▸ Work task:
Write out the data again exactly, skipping every picture.

(Stored entries)
##############################

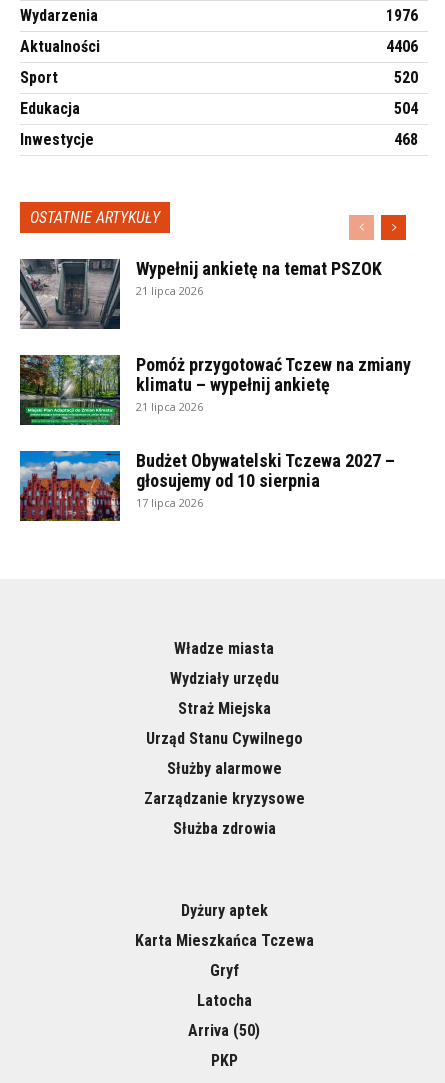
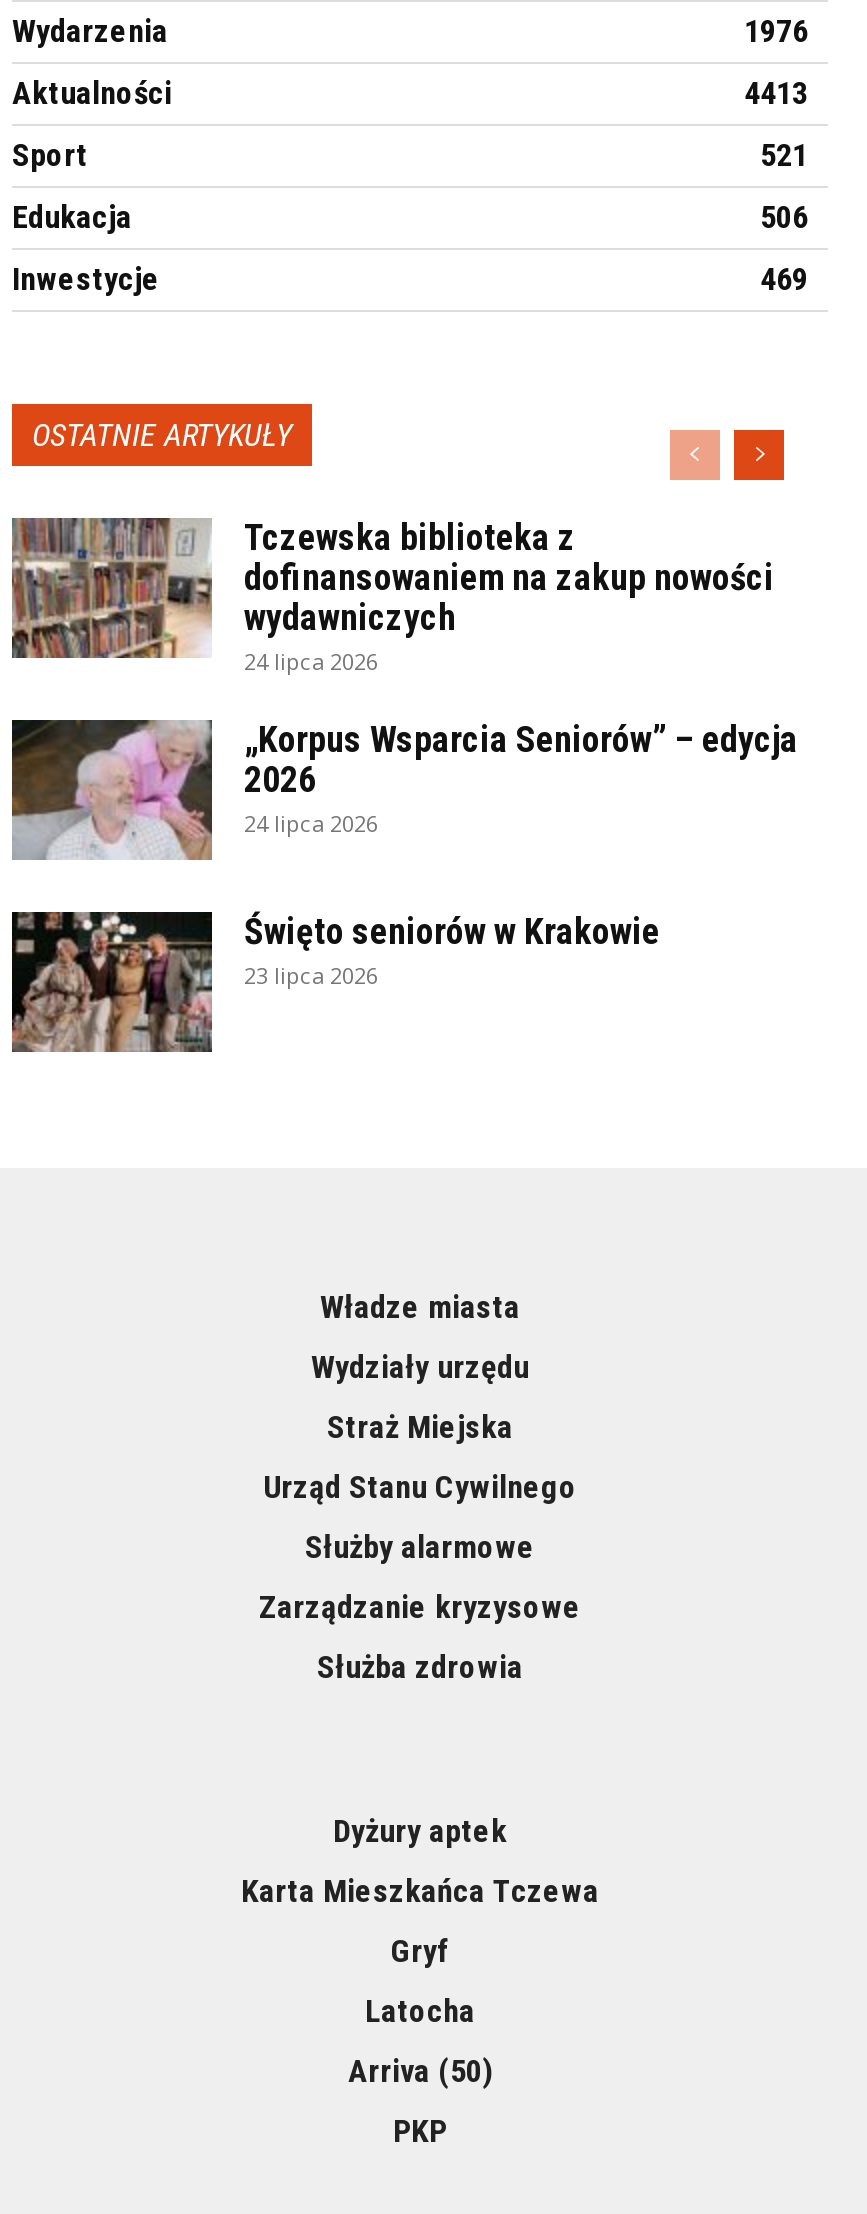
- 4406
+ 4413

- 520
+ 521

- 504
+ 506

- 468
+ 469

- [image]
- Wypełnij ankietę na temat PSZOK
- 21 lipca 2026
+ [image]
+ Tczewska biblioteka z
+ dofinansowaniem na zakup nowości
+ wydawniczych
+ 24 lipca 2026

- [image]
- Pomóż przygotować Tczew na zmiany
- klimatu – wypełnij ankietę
- 21 lipca 2026
+ [image]
+ „Korpus Wsparcia Seniorów” – edycja
+ 2026
+ 24 lipca 2026

- [image]
- Budżet Obywatelski Tczewa 2027 –
- głosujemy od 10 sierpnia
- 17 lipca 2026
+ [image]
+ Święto seniorów w Krakowie
+ 23 lipca 2026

##############################

▸ Solution for this task:
- 4406
+ 4413

- 520
+ 521

- 504
+ 506

- 468
+ 469

- [image]
- Wypełnij ankietę na temat PSZOK
- 21 lipca 2026
+ [image]
+ Tczewska biblioteka z
+ dofinansowaniem na zakup nowości
+ wydawniczych
+ 24 lipca 2026

- [image]
- Pomóż przygotować Tczew na zmiany
- klimatu – wypełnij ankietę
- 21 lipca 2026
+ [image]
+ „Korpus Wsparcia Seniorów” – edycja
+ 2026
+ 24 lipca 2026

- [image]
- Budżet Obywatelski Tczewa 2027 –
- głosujemy od 10 sierpnia
- 17 lipca 2026
+ [image]
+ Święto seniorów w Krakowie
+ 23 lipca 2026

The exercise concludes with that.